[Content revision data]

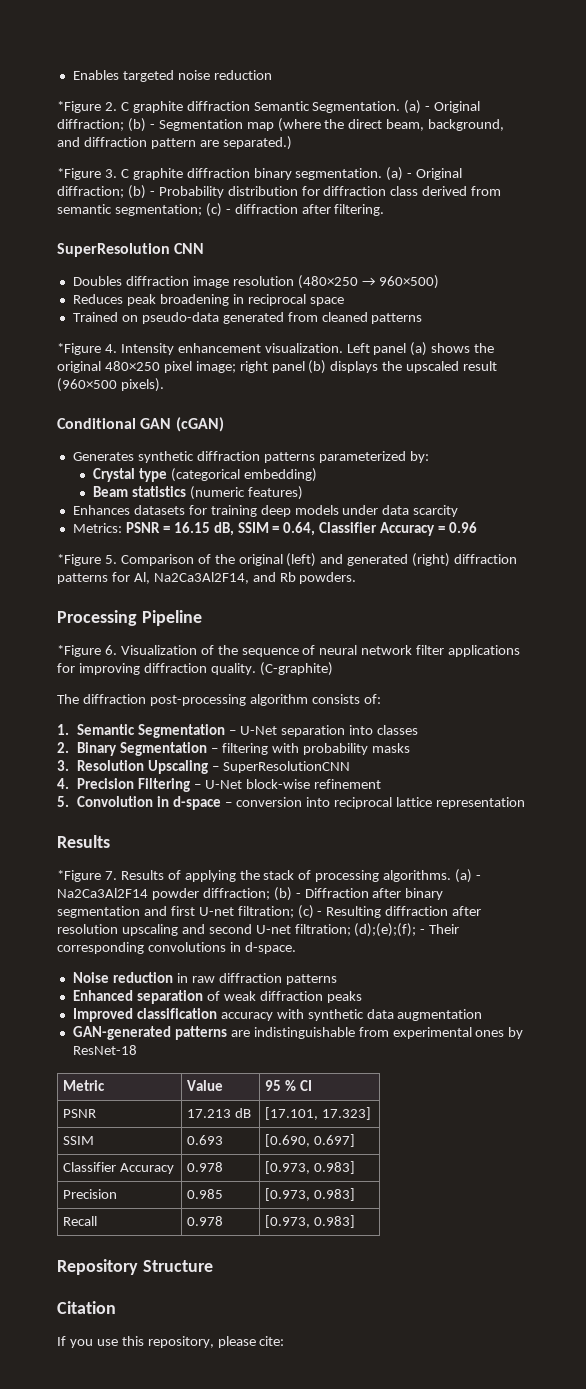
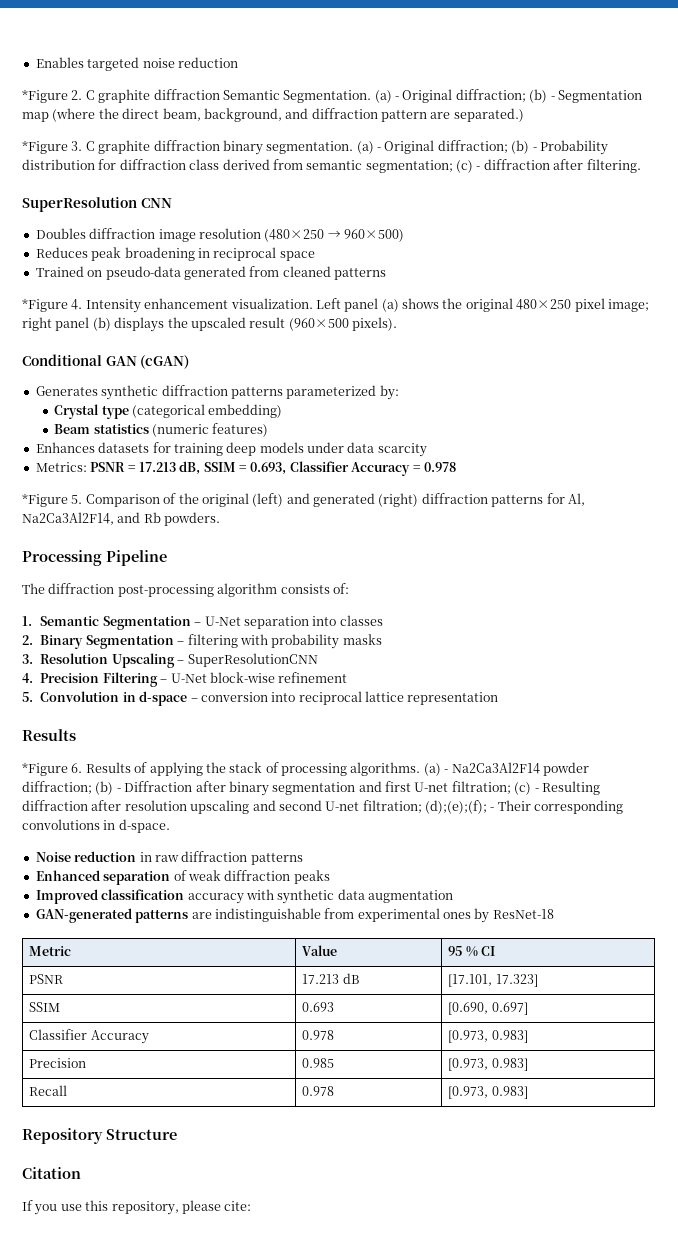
- Metrics: PSNR = 16.15 dB, SSIM = 0.64, Classifier Accuracy = 0.96
+ Metrics: PSNR = 17.213 dB, SSIM = 0.693, Classifier Accuracy = 0.978
- *Figure 6. Visualization of the sequence of neural network filter applications for improving diffraction quality. (C-graphite)
- *Figure 7. Results of applying the stack of processing algorithms.
+ *Figure 6. Results of applying the stack of processing algorithms.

• **WHAT THE TASK REQUIRES**: Taking each record in turn, retype it exactly and drop any picture.

• **FINAL ANSWER**:
- Metrics: PSNR = 16.15 dB, SSIM = 0.64, Classifier Accuracy = 0.96
+ Metrics: PSNR = 17.213 dB, SSIM = 0.693, Classifier Accuracy = 0.978
- *Figure 6. Visualization of the sequence of neural network filter applications for improving diffraction quality. (C-graphite)
- *Figure 7. Results of applying the stack of processing algorithms.
+ *Figure 6. Results of applying the stack of processing algorithms.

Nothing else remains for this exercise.